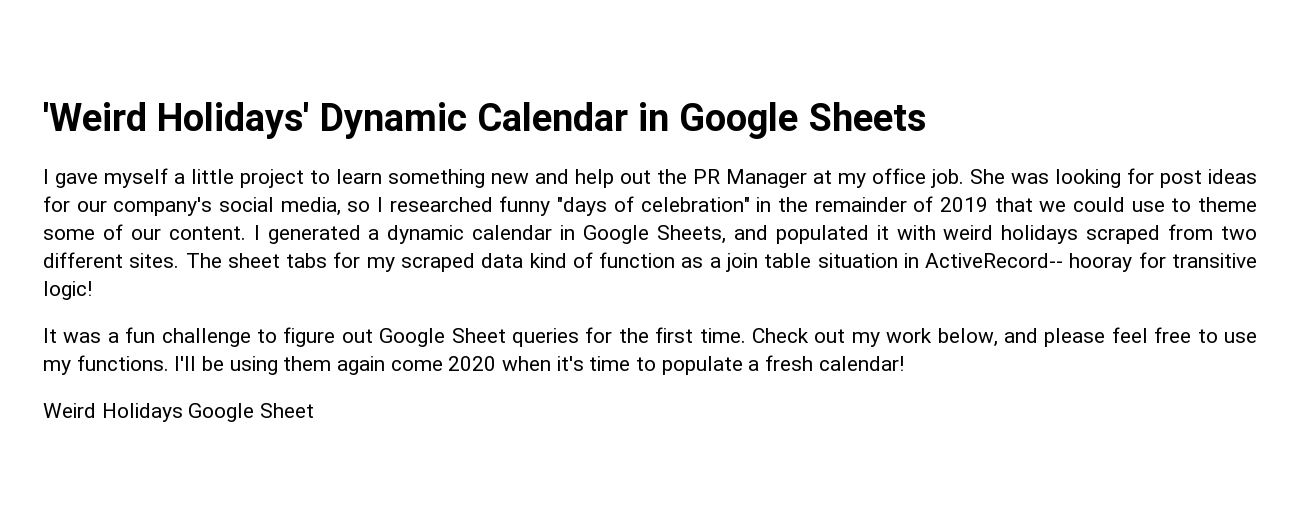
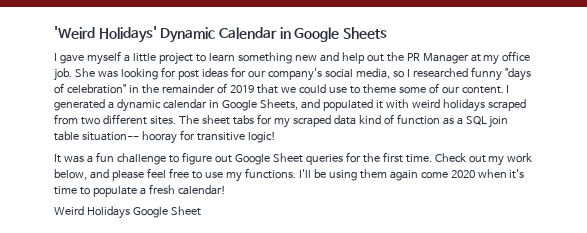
(721, 262) none -> [465,116,487,125] SQL
[817,253,1064,268] situation in ActiveRecord-- -> [81,132,139,141] situation--

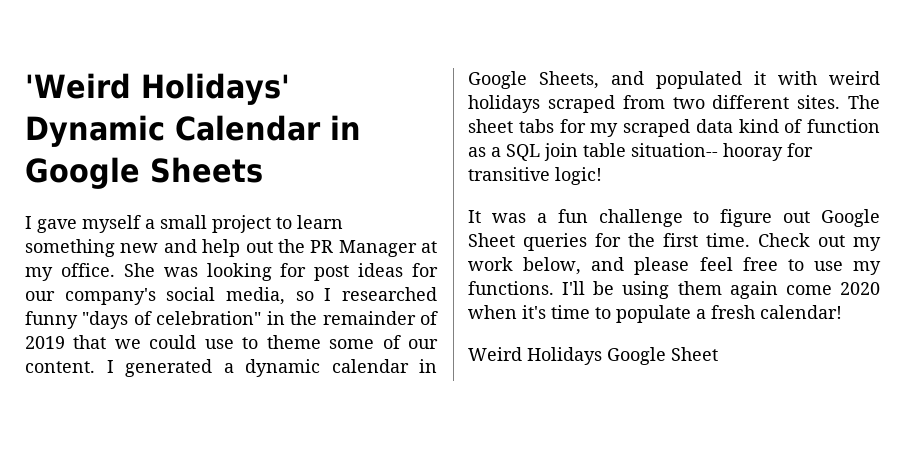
[132,53,156,62] little -> [160,215,207,229] small
[502,51,531,62] [54,68,72,81] office job. -> [60,263,115,277] office.

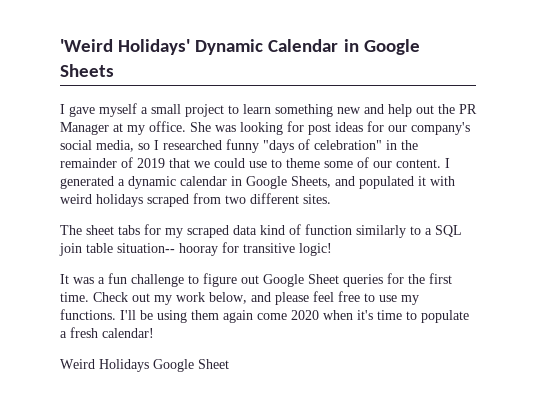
(841, 102) none -> (331, 199) //
[468,147,486,157] as -> [356,225,421,238] similarly to

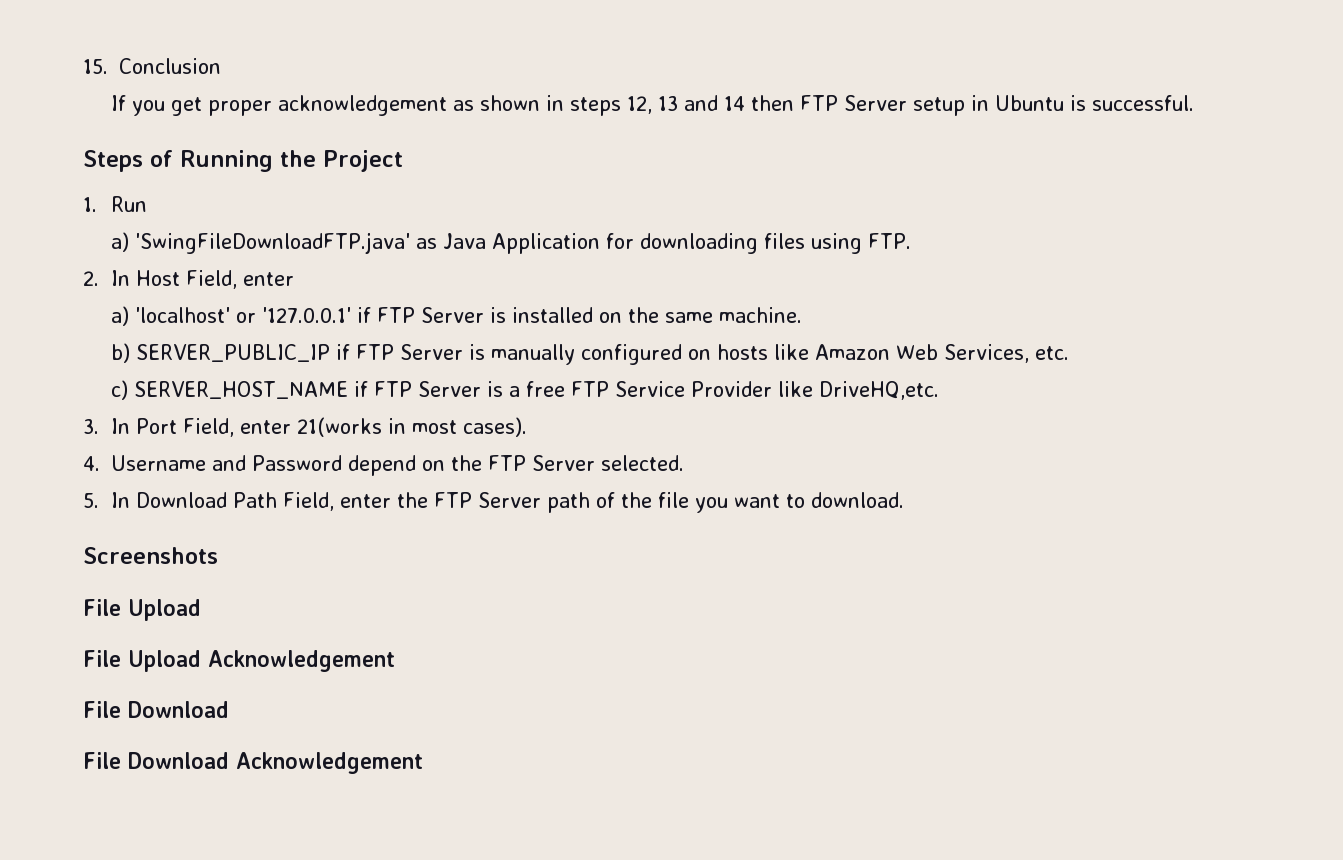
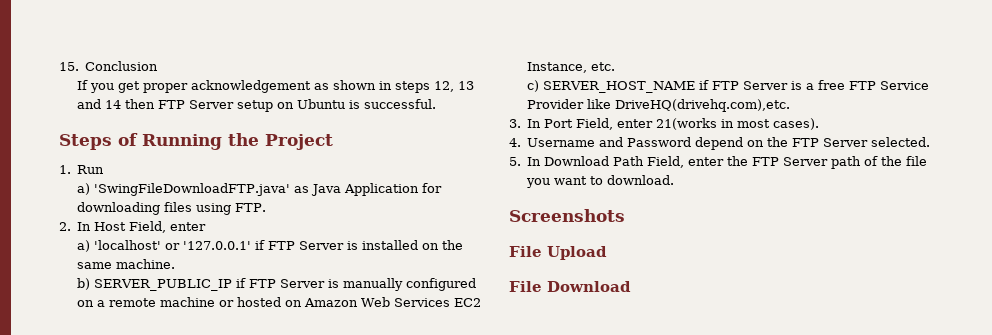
[971,95,990,111] in -> [277,102,295,109] on
[717,344,1030,363] hosts like Amazon Web Services, -> [97,297,482,307] [527,62,588,73] a remote machine or hosted on Amazon Web Services EC2 Instance,
[819,381,940,400] DriveHQ,etc. -> [615,99,791,112] DriveHQ(drivehq.com),etc.
[83,650,395,672] [83,701,229,718] [83,752,423,774] // File Upload Acknowledgement // File Download // File Download Acknowledgement -> [509,281,631,292] // File Download

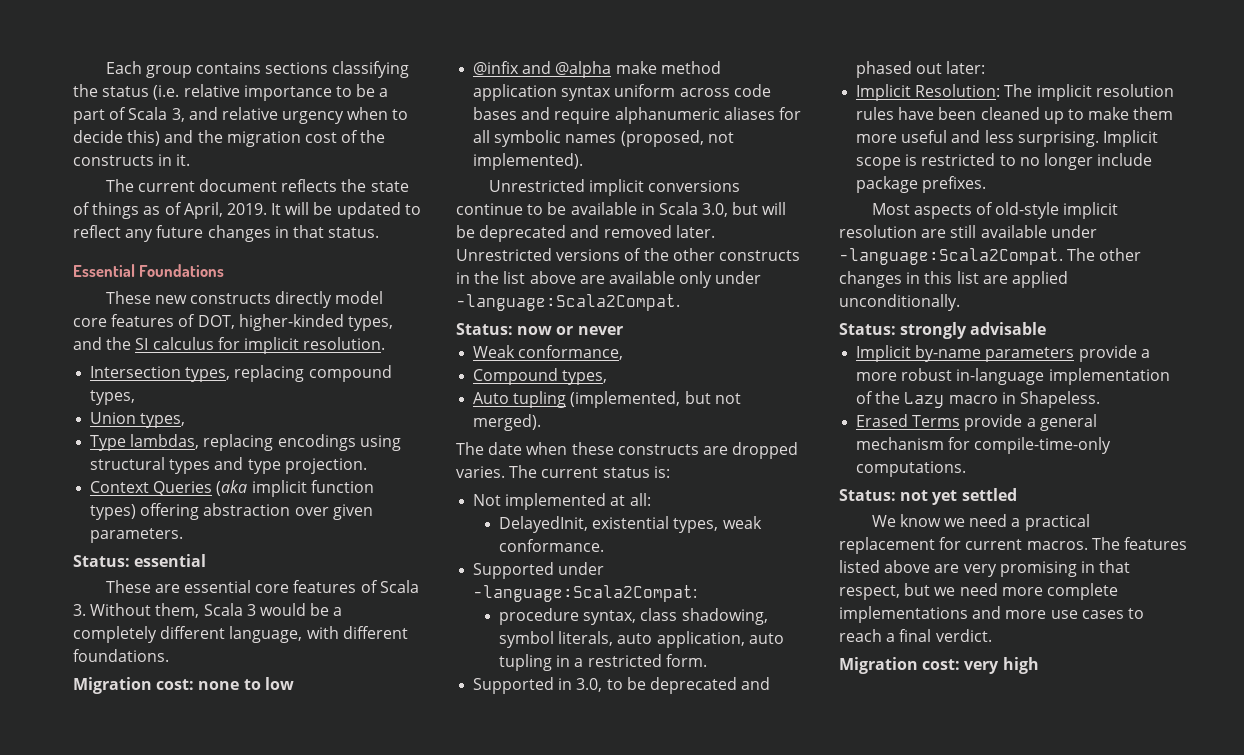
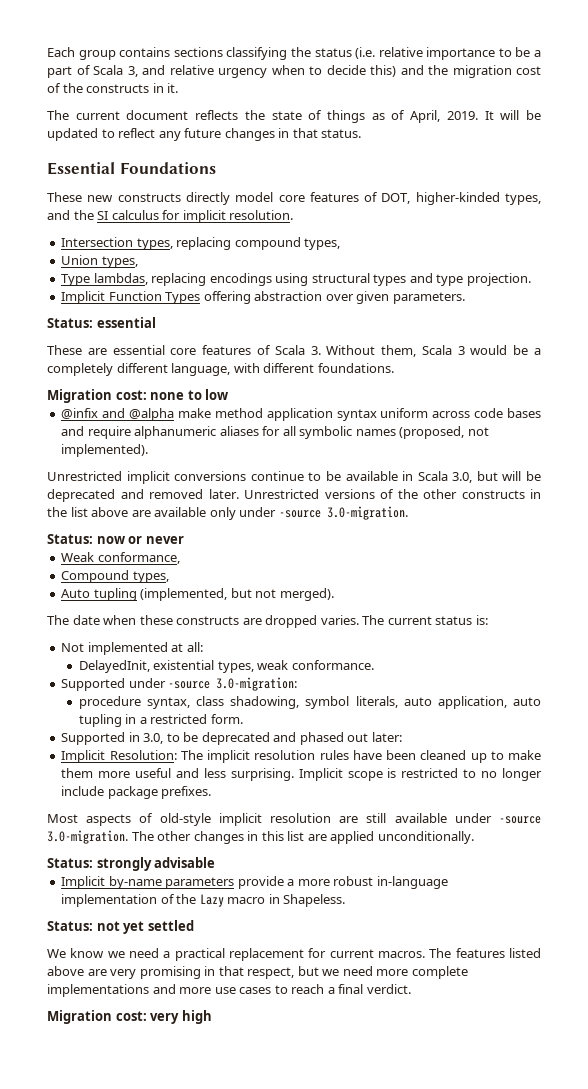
[90,480,374,497] [90,504,137,520] Context Queries (aka implicit function types) -> [61,291,201,304] Implicit Function Types
[456,294,680,311] -language:Scala2Compat. -> [278,506,408,520] -source 3.0-migration.
[473,585,698,602] -language:Scala2Compat: -> [168,677,298,691] -source 3.0-migration:
[839,248,1063,265] -language:Scala2Compat. -> [498,816,541,824] [47,830,128,844] -source 3.0-migration.
[856,414,1097,431] [856,437,1112,454] [856,461,967,477] // Erased Terms provide a general mechanism for compile-time-only computations. -> (346, 900) none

Description of the task: Your response should be the lines of the entries above that include the string "language".

Answer box:
[456,294,680,311] -language:Scala2Compat. -> [278,506,408,520] -source 3.0-migration.
[473,585,698,602] -language:Scala2Compat: -> [168,677,298,691] -source 3.0-migration:
[839,248,1063,265] -language:Scala2Compat. -> [498,816,541,824] [47,830,128,844] -source 3.0-migration.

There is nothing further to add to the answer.